Master These 12 SQL Optimization Methods and You'll Be Practically Unstoppable

Time: Column:Databases views:320

Master These 12 SQL Optimization Methods and You'll Be Practically Unstoppable

Before diving into SQL optimization techniques, let's first provide an overview of MySQL's internal architecture for better understanding:

Master These 12 SQL Optimization Methods and You'll Be Practically Unstoppable

  1. Connector: Handles the connection with the client, retrieves permissions, and manages the connection.

  2. Query Cache: First attempts to retrieve data from the cache. If the data is found, it is returned directly; if not, it queries the database.

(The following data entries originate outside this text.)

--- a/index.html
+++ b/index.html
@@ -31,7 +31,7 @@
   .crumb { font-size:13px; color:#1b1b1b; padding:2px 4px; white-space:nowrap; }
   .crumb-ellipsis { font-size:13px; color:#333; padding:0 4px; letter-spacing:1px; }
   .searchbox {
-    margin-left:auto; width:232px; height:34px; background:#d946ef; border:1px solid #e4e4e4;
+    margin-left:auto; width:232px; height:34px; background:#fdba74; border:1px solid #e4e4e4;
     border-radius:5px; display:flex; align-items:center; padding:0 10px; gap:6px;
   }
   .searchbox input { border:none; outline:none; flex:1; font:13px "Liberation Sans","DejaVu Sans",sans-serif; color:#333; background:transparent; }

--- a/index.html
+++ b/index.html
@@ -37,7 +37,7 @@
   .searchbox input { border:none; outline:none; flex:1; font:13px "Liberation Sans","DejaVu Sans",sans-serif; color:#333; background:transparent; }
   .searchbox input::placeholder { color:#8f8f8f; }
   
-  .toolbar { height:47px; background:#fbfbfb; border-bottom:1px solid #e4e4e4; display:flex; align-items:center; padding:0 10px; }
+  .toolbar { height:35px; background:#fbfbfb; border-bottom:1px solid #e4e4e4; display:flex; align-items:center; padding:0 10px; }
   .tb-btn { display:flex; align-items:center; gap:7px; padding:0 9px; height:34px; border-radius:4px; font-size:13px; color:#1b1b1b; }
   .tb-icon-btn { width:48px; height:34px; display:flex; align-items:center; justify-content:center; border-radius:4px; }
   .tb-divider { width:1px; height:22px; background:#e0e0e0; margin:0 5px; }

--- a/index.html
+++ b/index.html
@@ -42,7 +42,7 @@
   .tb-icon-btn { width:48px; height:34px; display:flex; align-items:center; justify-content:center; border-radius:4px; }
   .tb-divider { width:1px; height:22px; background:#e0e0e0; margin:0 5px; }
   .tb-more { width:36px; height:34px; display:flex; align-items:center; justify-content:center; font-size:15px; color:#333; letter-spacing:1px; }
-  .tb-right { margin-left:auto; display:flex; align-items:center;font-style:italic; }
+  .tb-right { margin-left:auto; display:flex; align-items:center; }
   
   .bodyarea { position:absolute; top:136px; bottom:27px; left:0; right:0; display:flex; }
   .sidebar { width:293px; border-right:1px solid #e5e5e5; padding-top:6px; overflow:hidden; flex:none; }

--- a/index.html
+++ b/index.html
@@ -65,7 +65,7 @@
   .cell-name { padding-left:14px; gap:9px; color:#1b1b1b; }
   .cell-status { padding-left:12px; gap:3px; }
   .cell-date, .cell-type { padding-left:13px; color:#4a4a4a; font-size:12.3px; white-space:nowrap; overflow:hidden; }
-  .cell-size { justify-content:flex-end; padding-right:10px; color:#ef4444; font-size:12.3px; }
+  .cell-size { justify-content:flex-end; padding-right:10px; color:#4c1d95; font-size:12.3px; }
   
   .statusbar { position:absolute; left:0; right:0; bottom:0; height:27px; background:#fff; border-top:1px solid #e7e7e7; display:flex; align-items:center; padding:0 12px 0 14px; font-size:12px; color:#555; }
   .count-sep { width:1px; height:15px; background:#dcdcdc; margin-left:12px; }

    Note that MySQL query caching is disabled by default, and it is not recommended to use caching. In MySQL 8.0, the entire query cache feature has been removed due to its limited use cases.

    Data in the cache is stored in a key-value format, where the key is the SQL statement, and the value is the result set. A slight difference in the SQL query can cause a new database query. Since data in the table frequently changes, any updates require clearing related cache data.

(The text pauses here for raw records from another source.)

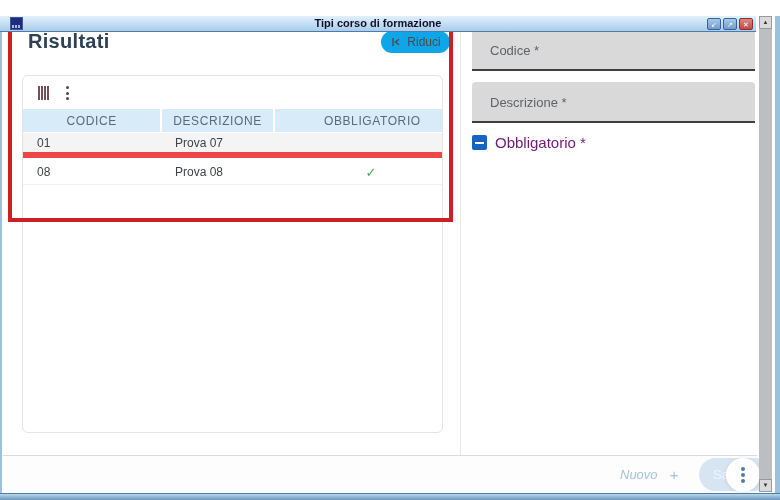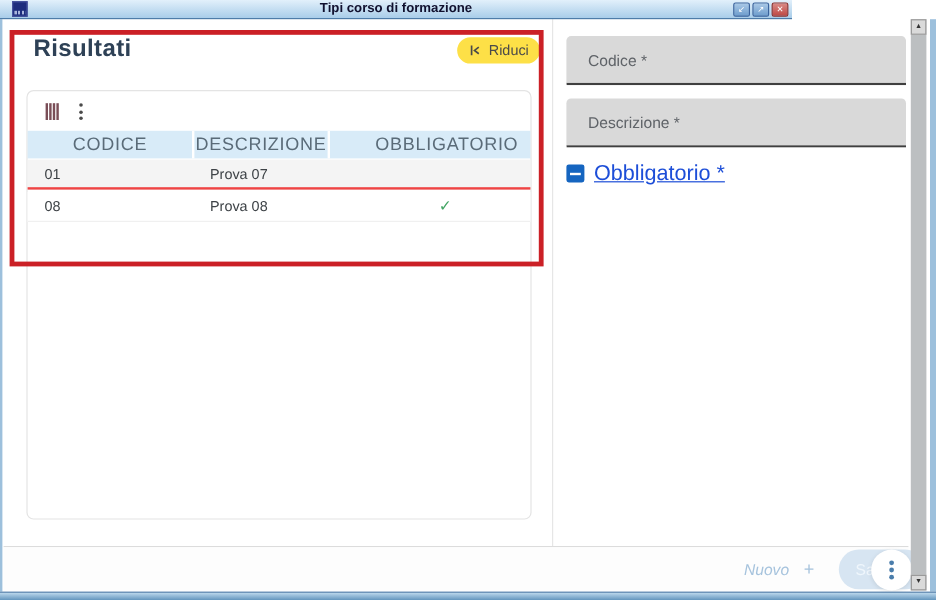--- a/index.html
+++ b/index.html
@@ -8,7 +8,7 @@
   .screen { position:relative; width:780px; height:500px; background:#fff; overflow:hidden; }
 
   
-  .titlebar { position:absolute; left:0; top:0; width:660px; height:16px;
+  .titlebar { position:absolute; left:0; top:16px; width:756px; height:16px;
     background:linear-gradient(#e2f0fb,#a9cde9); border-bottom:1px solid #4e7ca8; z-index:60; }
   .win-title { position:absolute; left:0; right:0; top:1px; text-align:center;
     font-size:11px; font-weight:bold; color:#10102e; }

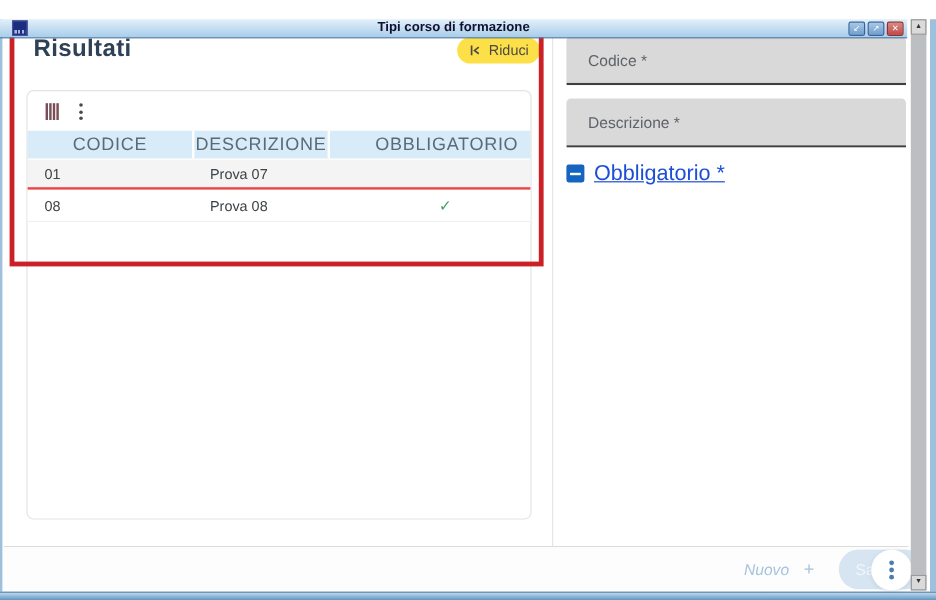--- a/index.html
+++ b/index.html
@@ -31,7 +31,7 @@
   .panel-title { position:absolute; left:28px; top:30px; font-size:20px; font-weight:bold;
     color:#2e4156; letter-spacing:0.3px; }
   .riduci-btn { position:absolute; left:381px; top:31px; width:69px; height:22px;
-    border:none; border-radius:11px; background:#fde047; color:#4a4a4a; font-size:12px;
+    border:none; border-radius:11px; background:#0ea5e9; color:#4a4a4a; font-size:12px;
     font-family:inherit; display:flex; align-items:center; justify-content:center; gap:5px; cursor:pointer; }
   .riduci-btn svg { display:block; }
 

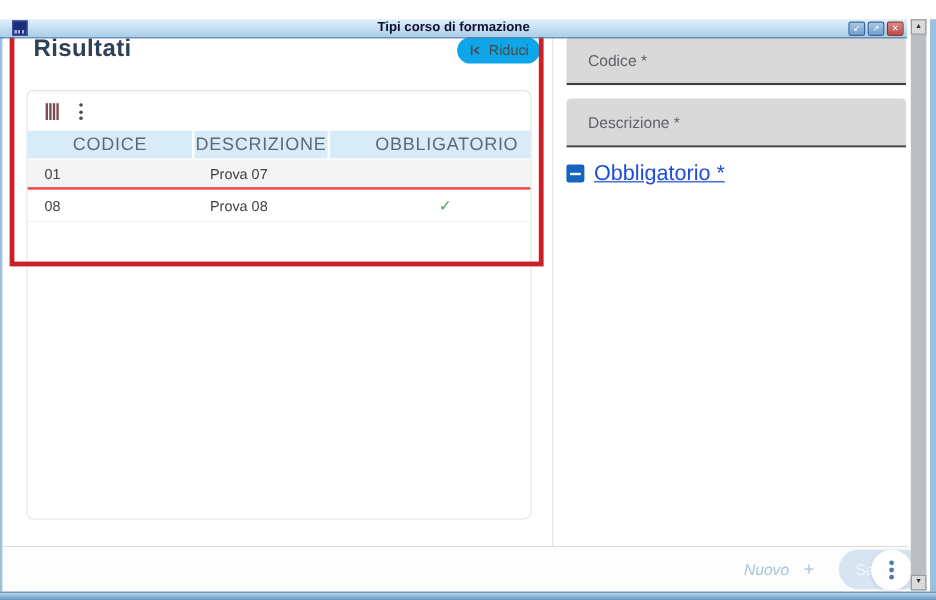--- a/index.html
+++ b/index.html
@@ -46,7 +46,7 @@
 
   .thead { position:absolute; left:0; top:33px; width:419px; height:23px;
     background:#d8ebf8; display:flex; }
-  .th { font-size:15px; color:#5a6b78; letter-spacing:0.6px; display:flex;
+  .th { font-size:12px; color:#5a6b78; letter-spacing:0.6px; display:flex;
     align-items:center; justify-content:center; }
   .th:nth-child(1){ width:140px; border-right:2px solid #fff; }
   .th:nth-child(2){ width:113px; border-right:2px solid #fff; }

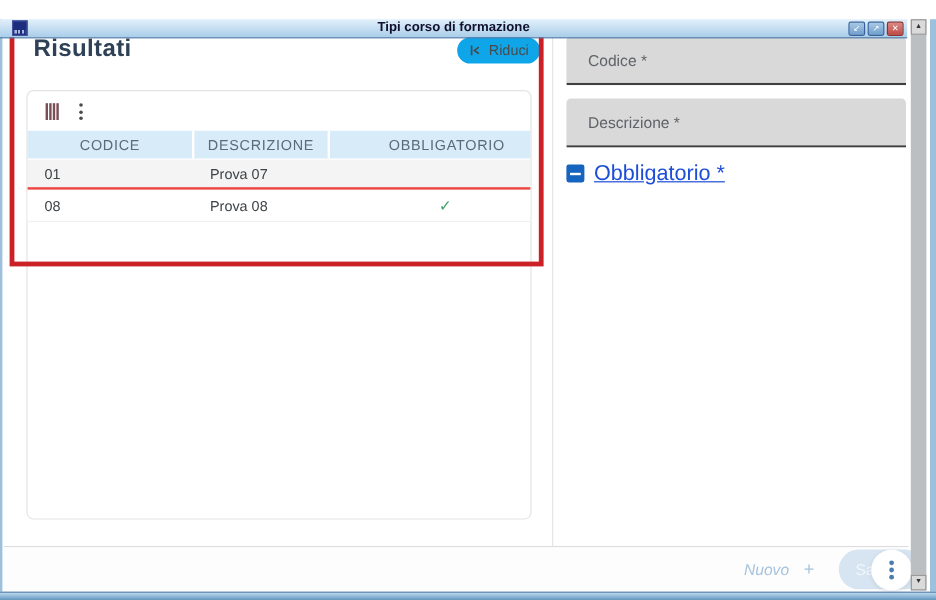--- a/index.html
+++ b/index.html
@@ -54,7 +54,7 @@
 
   .trow { position:absolute; left:0; width:419px; height:25px; display:flex;
     align-items:center; font-size:12px; color:#3e4347; cursor:pointer; }
-  .trow.row-0 { top:57px; background:#f4f4f4; border-bottom:2px solid #ef4444; }
+  .trow.row-0 { top:57px; background:#f4f4f4; border-bottom:6px solid #ef4444; }
   .trow.row-1 { top:84px; background:#fff; border-bottom:1px solid #f0f0f0; }
   .td-codice { width:140px; padding-left:14px; }
   .td-descr  { width:137px; padding-left:12px; }

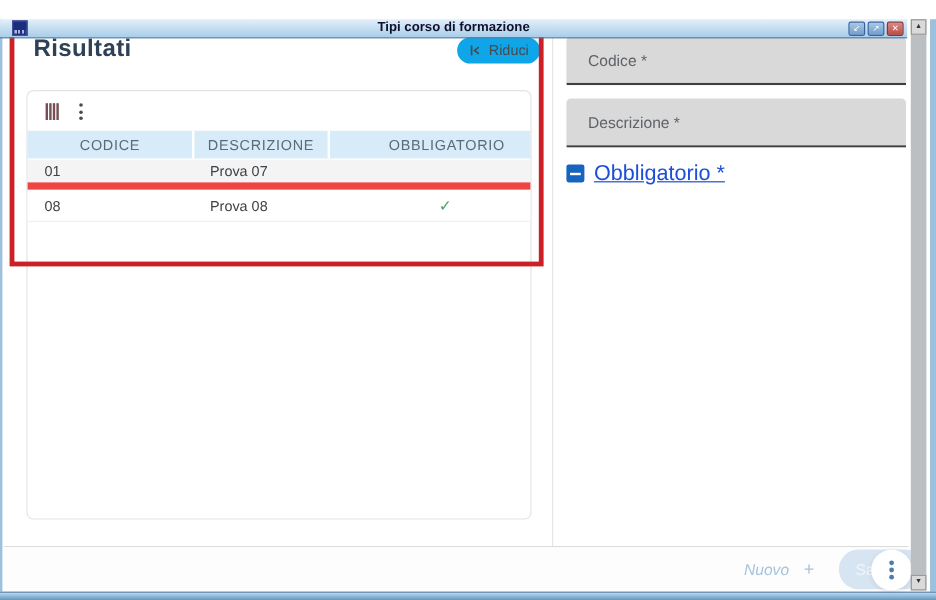--- a/index.html
+++ b/index.html
@@ -73,7 +73,7 @@
   .checkbox-row { position:absolute; left:472px; top:134px; display:flex; align-items:center; gap:8px; }
   .checkbox { width:15px; height:15px; background:#1565c0; border-radius:2px; position:relative; cursor:pointer; }
   .checkbox::after { content:""; position:absolute; left:3px; top:6.5px; width:9px; height:2px; background:#fff; }
-  .checkbox-label { font-size:18px; color:#1d4ed8;text-decoration:underline; }
+  .checkbox-label { font-size:15px; color:#701a75; }
 
   
   .footer-line { position:absolute; left:3px; top:455px; width:754px; height:1px; background:#dcdcdc; }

  3. Parser/Analyzer: The parser analyzes the SQL statement to generate an abstract syntax tree. The preprocessor performs semantic checks, such as verifying the existence of the tables and checking if the selected columns exist in those tables.

  4. Optimizer: The optimizer takes the parsed syntax tree and, using data dictionary and statistical information, produces an execution plan, including which index to use.

    During index selection, dynamic data sampling is used for statistical analysis. Since this is a statistical process, there's a possibility of errors. If an index is not used during SQL execution, this factor should be considered.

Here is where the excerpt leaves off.